From C.S. Lewis’ “What Christmas Means to Me”:

The interchange of presents was a very small ingredient in the older English festivity. Mr. Pickwick took a cod with him to Dingley Dell; the reformed Scrooge ordered a turkey for his clerk; lovers sent love gifts; toys and fruit were given to children. But the idea that not only all friends but even all acquaintances should give one another presents, or at least send one another cards, is quite modern and has been forced upon us by the shopkeepers. Neither of these circumstances is in itself a reason for condemning it. I condemn it on the following grounds.

1. It gives on the whole much more pain than pleasure. You have only to stay over Christmas with a family who seriously try to ‘keep’ it [in the commerical sense] in order to see that the thing is a nightmare. Long before December 25th everyone is worn out—physically worn out by weeks of daily struggle in overcrowded shops, mentally worn out by the effort to remember all the right recipients and to think out suitable gifts for them. They are in no trim for merry-making; much less (if they should want to) to take part in a religious act. They look far more as if there had been a long illness in the house.

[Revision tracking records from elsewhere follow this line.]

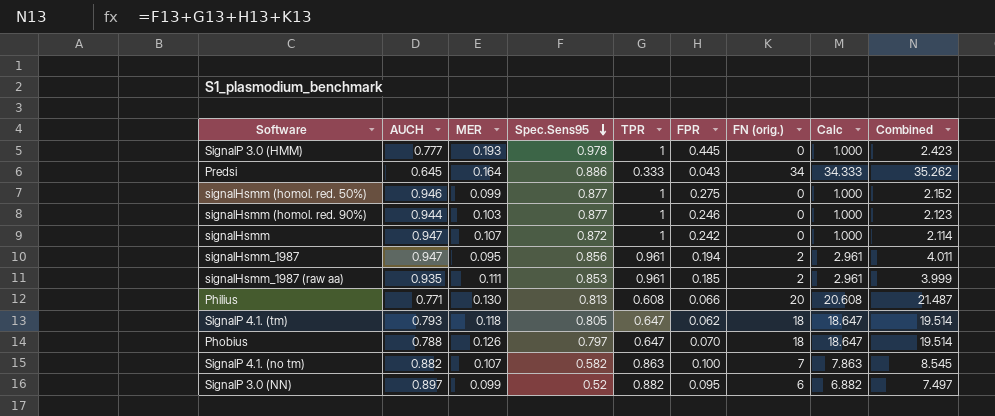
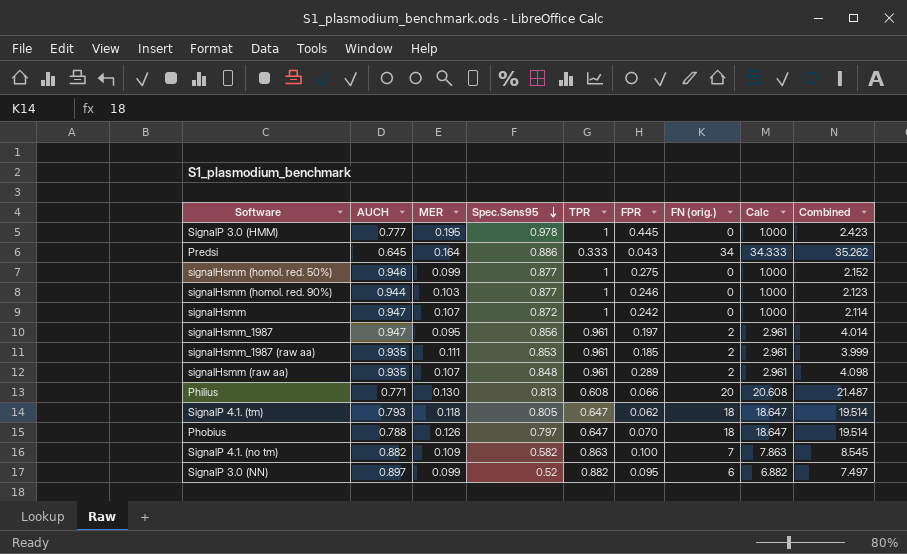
SignalP 3.0 (HMM) | MER: 0.193 -> 0.195
signalHsmm_1987 | FPR: 0.194 -> 0.197
signalHsmm_1987 | Combined: 4.011 -> 4.014
row signalHsmm (raw aa): none -> 0.935 | 0.107 | 0.848 | 0.961 | 0.289 | 2 | 2.961 | 4.098
SignalP 4.1. (no tm) | MER: 0.107 -> 0.109

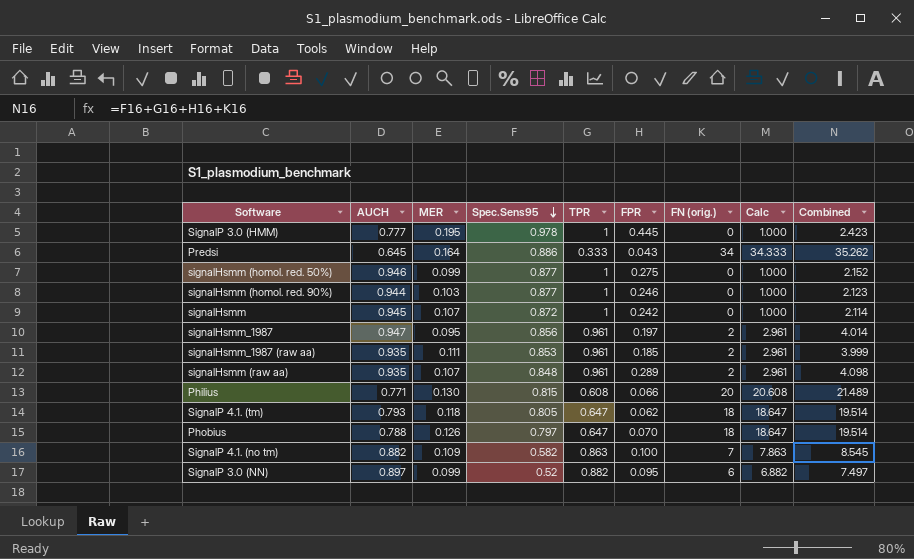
signalHsmm | AUCH: 0.947 -> 0.945
Philius | Spec.Sens95: 0.813 -> 0.815
Philius | Combined: 21.487 -> 21.489

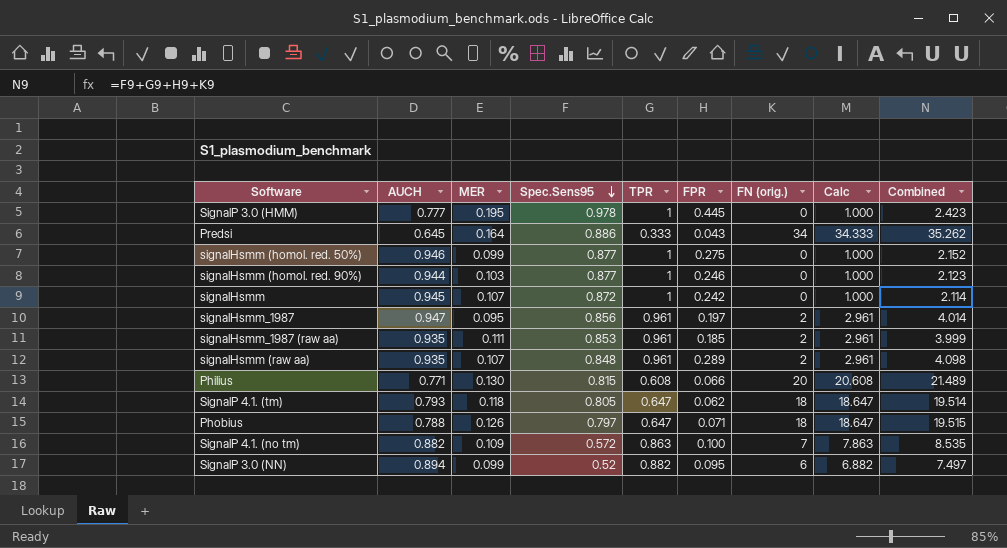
Phobius | FPR: 0.070 -> 0.071
Phobius | Combined: 19.514 -> 19.515
SignalP 4.1. (no tm) | Spec.Sens95: 0.582 -> 0.572
SignalP 4.1. (no tm) | Combined: 8.545 -> 8.535
SignalP 3.0 (NN) | AUCH: 0.897 -> 0.894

2. Most of it is involuntary. The modern rule is that anyone can force you to give him a present by sending you a quite unprovoked present of his own. It is almost a blackmail. Who has not heard the wail of despair, and indeed of resentment, when, at the last moment, just as everyone hoped that the nuisance was over for one more year, the unwanted gift from Mrs. Busy (whom we hardly remember) flops unwelcomed through the letter-box, and back to the dreadful shops one of us has to go?

3. Things are given as presents which no mortal ever bought for himself—gaudy and useless gadgets, ‘novelties’ because no one was ever fool enough to make their like before. Have we really no better use for materials and for human skill and time than to spend them on all this rubbish?

4. The nuisance. For after all, during the racket we still have all our ordinary and necessary shopping to do, and the racket trebles the labour of it. We are told that the whole dreary business must go on because it is good for trade. It is in fact merely one annual symptom of that lunatic condition of our country, and indeed of the world, in which everyone lives by persuading everyone else to buy things. I don’t know the way out. But can it really be my duty to buy and receive masses of junk every winter just to help the shopkeepers? If the worst comes to the worst I’d sooner give them money for nothing and write it off as a charity. For nothing? Why, better for nothing than for a nuisance.

From C.S. Lewis, “What Christmas Means to Me,” in God in the Dock: Essays on Theology and Ethics (Grand Rapids: Eerdmans, 1994), 304-305.